Quoth the raven, "Halloa old girl!"
August 13, 2008 12:02 PM   Subscribe

"On the clock striking twelve he appeared slightly agitated, but he soon recovered, walked twice or thrice along the coach house, stopped to bark, staggered, exclaimed 'Halloa old girl!' (his favorite expression) and died... The children seem rather glad of it. He bit their ankles, but that was play..." So wrote Charles Dickens, describing the death of his pet raven "Grip," in a letter to a friend. Grip has an interesting legacy. Having served as an eponymous character in Dickens' Barnaby Rudge [full text] and subsequently inspiring Edgar Allan Poe's The Raven [full text], Grip has the distinction of being named a literary landmark. His taxidermied body is on display in the Rare Book Department at the Philadelphia Free Library.
posted by amyms (19 comments total) 8 users marked this as a favorite
 
This is relevant to my interests. Thank you, amyms.
posted by Faint of Butt at 12:07 PM on August 13, 2008 [1 favorite]


"He bit their ankles, but that was play..."

Gee, nobody ever gave my pet crocodile the same benefit of the doubt.
posted by mr_crash_davis at 12:16 PM on August 13, 2008


How has no one ever figured out a brilliant prank involving Grip and St. John Neumann? PHILLY, YOU ARE DISAPPOINTING YOUR COLLECTION OF PRESERVED DEAD CREATURES.
posted by kalimac at 12:27 PM on August 13, 2008


I never knew that ravens could talk (or, really, imitate human speech).
posted by amro at 12:32 PM on August 13, 2008


eponymous [uh-pon-uh-muhs]
–adjective
giving one's name to a tribe, place, etc.: Romulus, the eponymous founder of Rome.

Eponymous (Wikipedia)

Amyms, I apologize and I'm not trying to single you out, but I don't think I have ever seen this word used correctly by anyone except REM. The band R.E.M. titled their 1988 compilation CD Eponymous as a joke.

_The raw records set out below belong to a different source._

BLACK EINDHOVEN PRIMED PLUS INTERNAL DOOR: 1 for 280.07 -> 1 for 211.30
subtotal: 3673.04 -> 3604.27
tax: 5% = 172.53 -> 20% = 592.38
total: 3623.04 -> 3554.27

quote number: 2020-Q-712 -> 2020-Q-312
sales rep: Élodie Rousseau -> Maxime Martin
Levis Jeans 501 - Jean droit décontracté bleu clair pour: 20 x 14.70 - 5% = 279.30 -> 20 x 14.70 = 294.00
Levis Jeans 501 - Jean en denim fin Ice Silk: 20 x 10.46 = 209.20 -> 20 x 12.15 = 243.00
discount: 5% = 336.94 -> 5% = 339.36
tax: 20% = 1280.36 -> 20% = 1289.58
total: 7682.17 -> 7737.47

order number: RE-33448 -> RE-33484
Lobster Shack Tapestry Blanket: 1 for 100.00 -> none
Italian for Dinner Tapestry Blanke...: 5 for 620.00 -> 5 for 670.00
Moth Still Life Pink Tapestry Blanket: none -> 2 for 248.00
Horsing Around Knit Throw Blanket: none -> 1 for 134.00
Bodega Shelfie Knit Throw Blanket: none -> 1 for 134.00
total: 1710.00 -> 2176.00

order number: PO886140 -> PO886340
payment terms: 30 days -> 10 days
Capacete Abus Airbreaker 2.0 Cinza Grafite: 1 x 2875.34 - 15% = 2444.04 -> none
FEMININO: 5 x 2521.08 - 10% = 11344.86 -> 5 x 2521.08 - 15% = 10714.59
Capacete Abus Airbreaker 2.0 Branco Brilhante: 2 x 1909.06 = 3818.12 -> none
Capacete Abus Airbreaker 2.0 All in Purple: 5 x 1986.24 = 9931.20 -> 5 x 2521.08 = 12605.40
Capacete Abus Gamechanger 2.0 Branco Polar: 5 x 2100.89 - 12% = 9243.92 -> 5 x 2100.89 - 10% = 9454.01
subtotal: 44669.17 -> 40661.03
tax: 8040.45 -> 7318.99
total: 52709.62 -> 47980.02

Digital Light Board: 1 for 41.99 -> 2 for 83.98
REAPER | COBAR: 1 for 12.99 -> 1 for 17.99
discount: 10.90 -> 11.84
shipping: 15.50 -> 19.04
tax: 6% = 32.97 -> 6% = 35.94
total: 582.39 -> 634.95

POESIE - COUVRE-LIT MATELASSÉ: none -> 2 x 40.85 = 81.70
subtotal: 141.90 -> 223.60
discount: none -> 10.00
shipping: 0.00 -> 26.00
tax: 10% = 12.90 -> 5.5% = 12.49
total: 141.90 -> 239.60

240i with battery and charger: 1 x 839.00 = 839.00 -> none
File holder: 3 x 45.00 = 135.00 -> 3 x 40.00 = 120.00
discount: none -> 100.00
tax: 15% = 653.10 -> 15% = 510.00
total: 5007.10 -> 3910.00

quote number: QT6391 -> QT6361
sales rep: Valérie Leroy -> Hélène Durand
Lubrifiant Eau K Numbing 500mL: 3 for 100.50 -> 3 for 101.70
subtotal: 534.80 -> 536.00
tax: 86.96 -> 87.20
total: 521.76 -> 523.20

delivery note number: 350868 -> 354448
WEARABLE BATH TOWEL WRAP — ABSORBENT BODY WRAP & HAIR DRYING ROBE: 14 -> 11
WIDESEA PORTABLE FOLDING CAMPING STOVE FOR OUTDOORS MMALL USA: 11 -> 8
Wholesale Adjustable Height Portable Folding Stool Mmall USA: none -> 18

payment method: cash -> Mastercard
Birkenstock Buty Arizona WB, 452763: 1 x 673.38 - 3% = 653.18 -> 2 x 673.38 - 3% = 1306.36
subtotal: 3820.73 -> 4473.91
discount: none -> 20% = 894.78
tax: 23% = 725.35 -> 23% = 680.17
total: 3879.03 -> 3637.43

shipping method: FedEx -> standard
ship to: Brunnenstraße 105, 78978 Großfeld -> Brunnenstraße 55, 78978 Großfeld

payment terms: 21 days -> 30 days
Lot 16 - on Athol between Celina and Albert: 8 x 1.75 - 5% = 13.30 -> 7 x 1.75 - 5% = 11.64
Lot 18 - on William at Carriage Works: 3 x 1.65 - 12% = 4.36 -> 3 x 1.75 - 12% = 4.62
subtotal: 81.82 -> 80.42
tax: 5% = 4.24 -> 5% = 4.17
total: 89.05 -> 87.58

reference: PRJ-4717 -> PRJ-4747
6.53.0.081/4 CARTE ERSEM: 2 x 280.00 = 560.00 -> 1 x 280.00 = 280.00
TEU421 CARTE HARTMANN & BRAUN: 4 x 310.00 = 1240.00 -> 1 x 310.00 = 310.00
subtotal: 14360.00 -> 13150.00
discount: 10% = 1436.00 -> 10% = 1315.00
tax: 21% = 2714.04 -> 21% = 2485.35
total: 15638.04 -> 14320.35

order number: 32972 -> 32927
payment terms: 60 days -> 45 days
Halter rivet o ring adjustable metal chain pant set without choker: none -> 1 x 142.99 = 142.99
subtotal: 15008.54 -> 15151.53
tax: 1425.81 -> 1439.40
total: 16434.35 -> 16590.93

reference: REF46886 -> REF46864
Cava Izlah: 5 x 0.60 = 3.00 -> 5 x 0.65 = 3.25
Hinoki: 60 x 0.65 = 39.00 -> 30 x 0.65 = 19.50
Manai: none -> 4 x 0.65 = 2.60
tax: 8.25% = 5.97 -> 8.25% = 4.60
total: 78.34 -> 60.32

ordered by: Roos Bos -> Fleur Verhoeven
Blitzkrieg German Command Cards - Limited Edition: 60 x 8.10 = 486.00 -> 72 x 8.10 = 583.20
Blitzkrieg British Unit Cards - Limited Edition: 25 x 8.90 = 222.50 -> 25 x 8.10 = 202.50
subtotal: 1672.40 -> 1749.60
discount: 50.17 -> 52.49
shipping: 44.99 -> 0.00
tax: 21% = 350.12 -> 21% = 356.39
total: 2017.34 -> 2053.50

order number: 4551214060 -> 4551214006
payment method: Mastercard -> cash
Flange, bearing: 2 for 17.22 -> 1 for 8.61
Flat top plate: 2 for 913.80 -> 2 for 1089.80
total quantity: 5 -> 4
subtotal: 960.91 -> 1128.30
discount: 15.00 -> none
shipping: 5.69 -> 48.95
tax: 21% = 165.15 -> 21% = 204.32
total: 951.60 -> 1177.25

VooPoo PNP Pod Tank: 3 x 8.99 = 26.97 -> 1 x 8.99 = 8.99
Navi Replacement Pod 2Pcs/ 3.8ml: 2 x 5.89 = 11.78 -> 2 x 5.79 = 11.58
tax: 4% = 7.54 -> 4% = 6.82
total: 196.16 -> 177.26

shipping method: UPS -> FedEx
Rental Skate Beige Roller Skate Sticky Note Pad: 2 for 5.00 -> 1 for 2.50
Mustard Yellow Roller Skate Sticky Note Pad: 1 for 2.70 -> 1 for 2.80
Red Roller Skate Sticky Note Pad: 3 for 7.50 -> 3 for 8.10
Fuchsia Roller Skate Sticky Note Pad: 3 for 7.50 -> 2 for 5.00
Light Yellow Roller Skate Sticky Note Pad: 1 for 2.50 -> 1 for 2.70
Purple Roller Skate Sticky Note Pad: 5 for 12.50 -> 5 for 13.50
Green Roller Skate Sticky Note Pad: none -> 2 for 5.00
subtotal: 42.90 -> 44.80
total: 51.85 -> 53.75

posted by Daddy-O at 12:40 PM on August 13, 2008


So can crows, amro. My wife worked for a time at a nature centre where a crow was kept - it would say hello and could also say its name. They're reasonably intelligent birds, and it was interesting to see that Pegleg remembered my wife the last time we were there. She immediately jumped to the side of the cage nearest us and croaked "hello" endlessly.
posted by never used baby shoes at 12:42 PM on August 13, 2008




Hey no problem, Daddy-O. You know, it's funny, I paused when I typed "eponymous character" in the FPP, thinking it just didn't feel "right"... What would have been a correct way to indicate that the raven character had the same name as the real raven (with the goal being to do so without being too wordy)?

I thought about MeFiMailing you, so as not to derail the thread, but then I figured since the subject matter is literature-related, it's probably okay to take a small detour to hash out a word usage issue.
posted by amyms at 12:51 PM on August 13, 2008


I hope my taxidermied body becomes a literary landmark.
posted by Rinku at 12:52 PM on August 13, 2008


jbickers, that's the only thing I could think of when I read the headline.
posted by CaseyB at 12:59 PM on August 13, 2008


never used baby shoes, your comment reminded me of a mynah bird that lived free-range at a local souvenir shop I used to frequent as a kid. He'd strut around the store and follow people, looking them up and down as they shopped. Every once in awhile he'd let out a very exaggerated wolf-whistle and then he'd say "Oh, sorry." People loved it.
posted by amyms at 1:01 PM on August 13, 2008 [1 favorite]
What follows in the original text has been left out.